Это понимание кажется хуже всего.
Сначала он не замечает меня, когда, спотыкаясь, переходит дорогу, его походка скованна из-за падения, его кашель слышен с того места, где я стою. Все мужчины кашляют, дышат с большим трудом, некоторые из них сидят на тротуаре. Мне удается дождаться, пока Коннор окажется в нескольких футах от меня, прежде чем подойти к нему.
— Коннор! — Зову я, настойчиво произнося его имя, не в силах скрыть хриплый страх в своем голосе. Он резко поднимает голову, и на мгновение, прежде чем он тщательно закрывает лицо, я вижу что-то в его глазах, отчего кажется, что он почти счастлив видеть меня. Это исчезает почти мгновенно. Его лицо каменеет, когда он видит меня, и все его тело напрягается, как будто он пытается выглядеть так, будто ему не так больно, как есть на самом деле.
— Сирша. — В его тоне нет эмоций, когда он произносит мое имя. Ни намека на то, что он рад меня видеть. Что он вообще думал обо мне, когда пытался спастись от огня. Меня это не удивляет, но причиняет боль, как бы сильно я ни хотела притвориться, что это не так.
Если бы я пошла к Найлу прямо сейчас, он бы заключил меня в объятия, притянул к себе и поцеловал в волосы. Я вдыхала бы его дымный запах, чувствовала горячее прикосновение его тела и знала, что он жив, что он в безопасности, что он думал только обо мне, пытаясь выбраться.
Я люблю тебя. Так написал он. Но я не могу пойти к нему. Не здесь, на глазах у всех. Я не смогла бы, даже если бы я уже выполнила свою часть сделки с Коннором, и мы с Найлом уже были бы любовниками. Я никогда не смогу вот так публично показать, что я чувствую к нему. У нас никогда не будет таких отношений. Я знаю, что он этого хочет, но он готов отказаться от этого. Ради меня. И прямо сейчас я даже не знаю, хочу ли я обратиться к нему. Чего я хочу больше всего на свете, так это броситься в объятия Коннора, прижаться к его широкой груди и позволить осознанию того факта, что он жив, овладеть мной. Вместо этого небольшое пространство между нами с таким же успехом может быть пропастью. Он ничего не говорит, не двигается, чтобы прикоснуться ко мне, и я не могу сделать это первой. Моя гордость мне не позволяет, особенно когда я так уверена, что он меня отвергнет.
— Ты в порядке, — выдыхаю я, глядя на него снизу вверх.
— Я жив, — говорит Коннор, уголок его рта криво приподнимается. — В порядке, это немного натяжка. Завтра я буду весь в синяках. Но ничего не сломано и не обожжено. — Слова прерываются кашлем, и я с беспокойством смотрю на него.

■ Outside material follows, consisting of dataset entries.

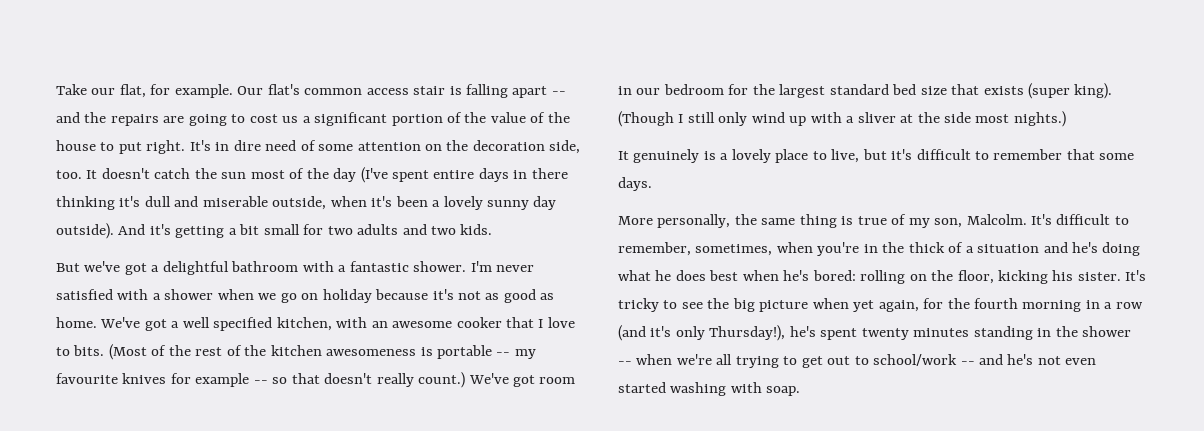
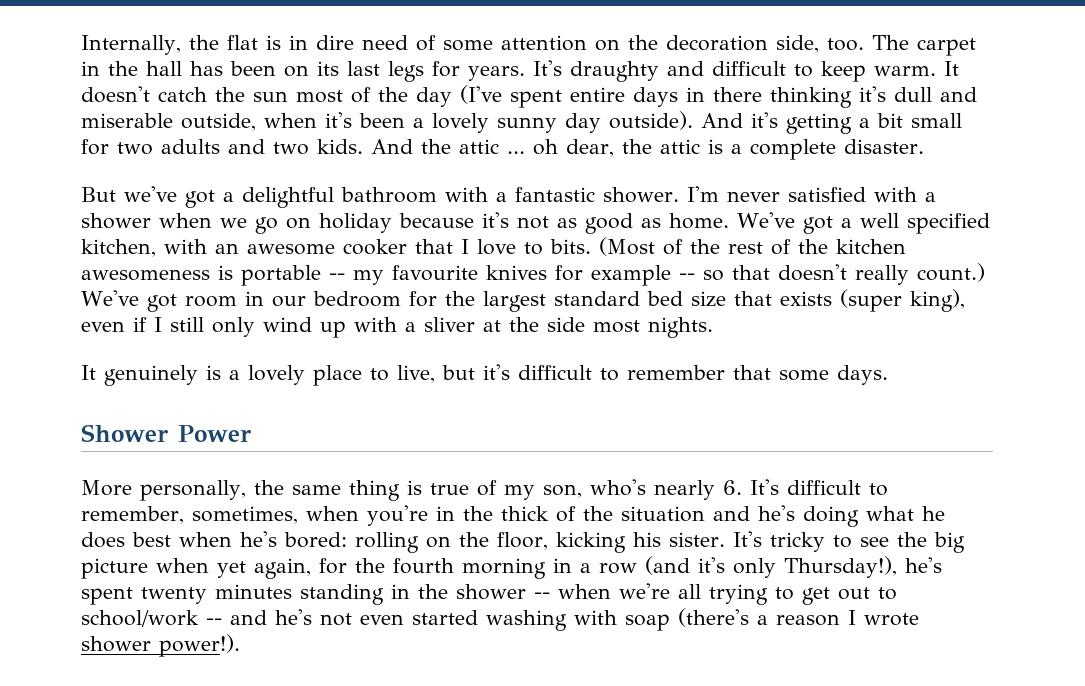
[56,84,566,98] [56,112,570,126] [56,140,211,154] Take our flat, for example. Our flat's common access stair is falling apart -- and the repairs are going to cost us a significant portion of the value of the house to put right. It's -> [81,35,281,55] Internally, the flat is
(82, 174) none -> [871,35,976,56] [81,60,936,82] The carpet in the hall has been on its last legs for years. It's draughty and difficult to keep warm.
(493, 229) none -> [371,139,924,160] And the attic ... oh dear, the attic is a complete disaster.
[1074,83,1113,99] [618,111,674,127] king). (Though -> [909,289,965,312] [81,317,147,332] king), even if
[1013,111,1066,127] nights.) -> [648,317,713,338] nights.
(652, 184) none -> [81,424,252,442] // Shower Power
[966,214,1027,225] Malcolm. -> [589,479,742,500] who's nearly 6.
[965,246,974,253] a -> [582,506,613,521] the
[766,386,801,396] soap. -> [625,608,919,631] [81,634,240,657] soap (there's a reason I wrote shower power!).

— Мы должны отвезти тебя в больницу. Ты, надышался дымом и, возможно, что-то сломал при падении… ребра, ты не можешь быть уверен. Тебя должен осмотреть врач…
— Никакой больницы. — Коннор резко обрывает меня. — Со мной все будет в порядке. Мне нужно принять душ, выпить, пригоршню ибупрофена и поспать, именно в таком порядке. Мне нужно убедиться, что с моими людьми все в порядке, а затем я отправлюсь домой. Ты можешь вызвать себе Uber или подождать меня в машине.

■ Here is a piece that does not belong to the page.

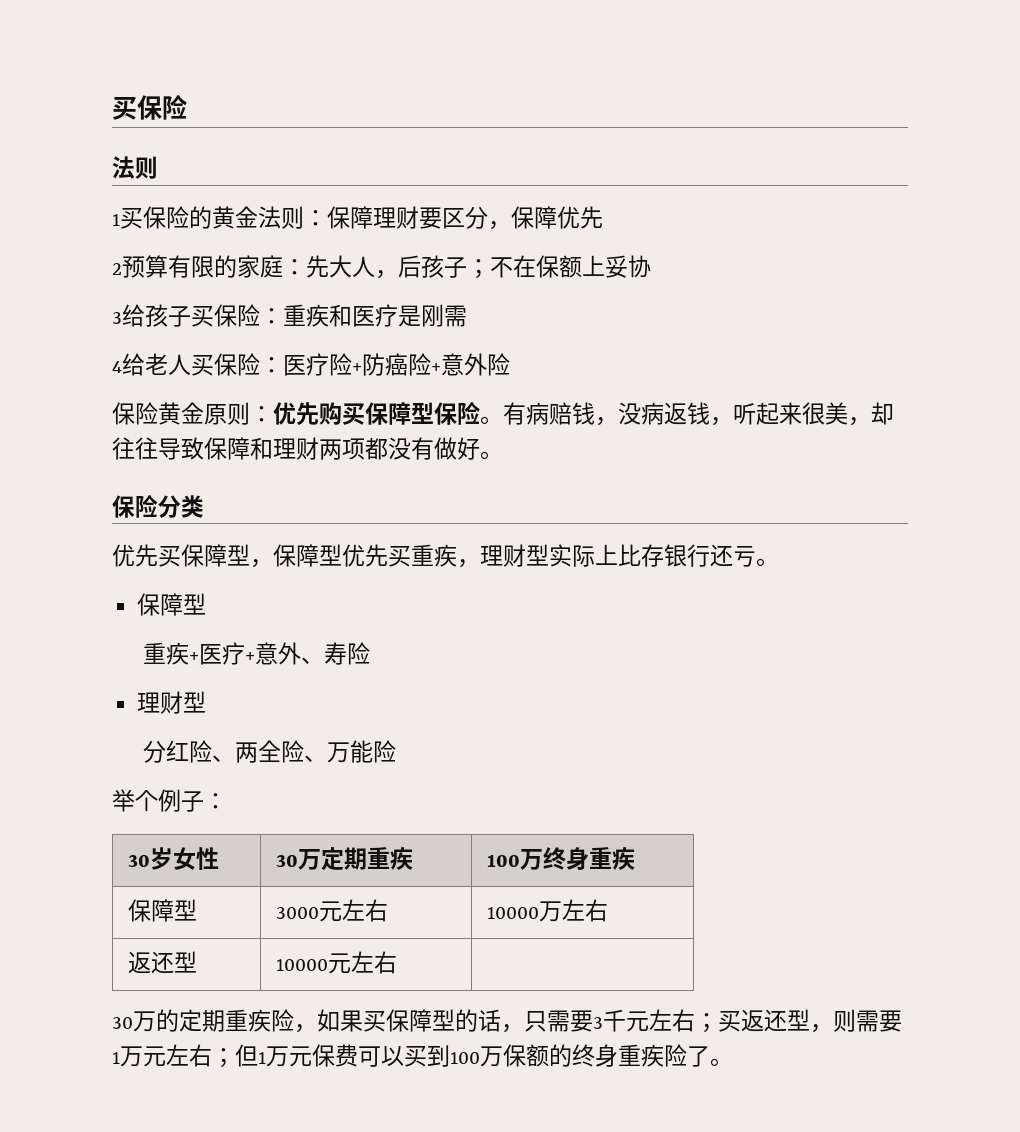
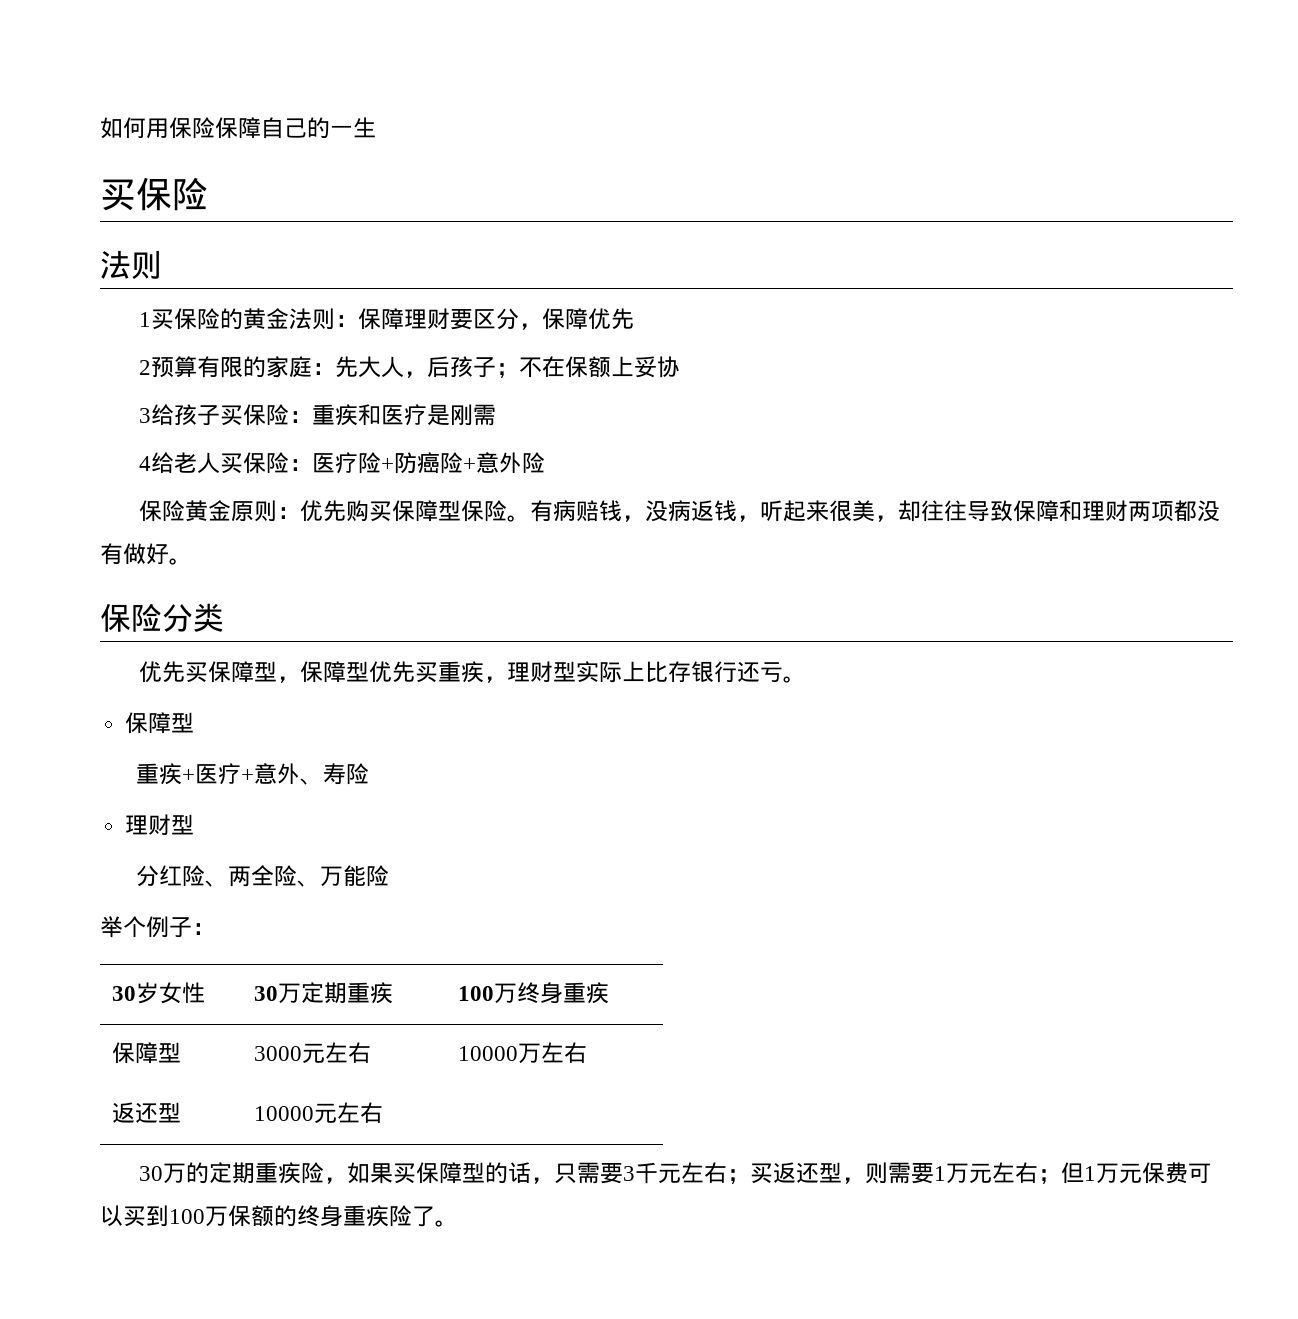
(112, 108) none -> [100,117,376,139] 如何用保险保障自己的一生 //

Он отворачивается от меня, его голос звучит так пренебрежительно, что это ранит меня до глубины души. Это бесит меня так же сильно, как и причиняет боль, потому что я всегда говорила себе, что никогда бы не позволила мужчине так действовать мне на нервы. Я бы никогда не позволила ни одному мужчине так сильно контролировать мои эмоции. Даже после всего, через что заставил меня пройти Лиам, я держала голову высоко и не позволяла этому задеть меня. Не позволяла ему ранить меня слишком глубоко. Но то, что Коннор отверг мои попытки показать ему, что я забочусь о нем, ранило меня сильнее, чем я когда-либо могла себе представить. Это только потому, что он был моим первым? Какая-то гормональная привязанность? Я смотрю, как он пересекает улицу, чтобы поговорить с Джейкобом и другими его людьми, старательно избегая своего брата и других королей. Я начинаю подходить к отцу, замечая видимое разделение в группе и то, как люди Коннора почти инстинктивно отодвигаются. Что бы еще ни случилось до пожара, Короли по-прежнему принадлежат Лиаму, нравится им это или нет.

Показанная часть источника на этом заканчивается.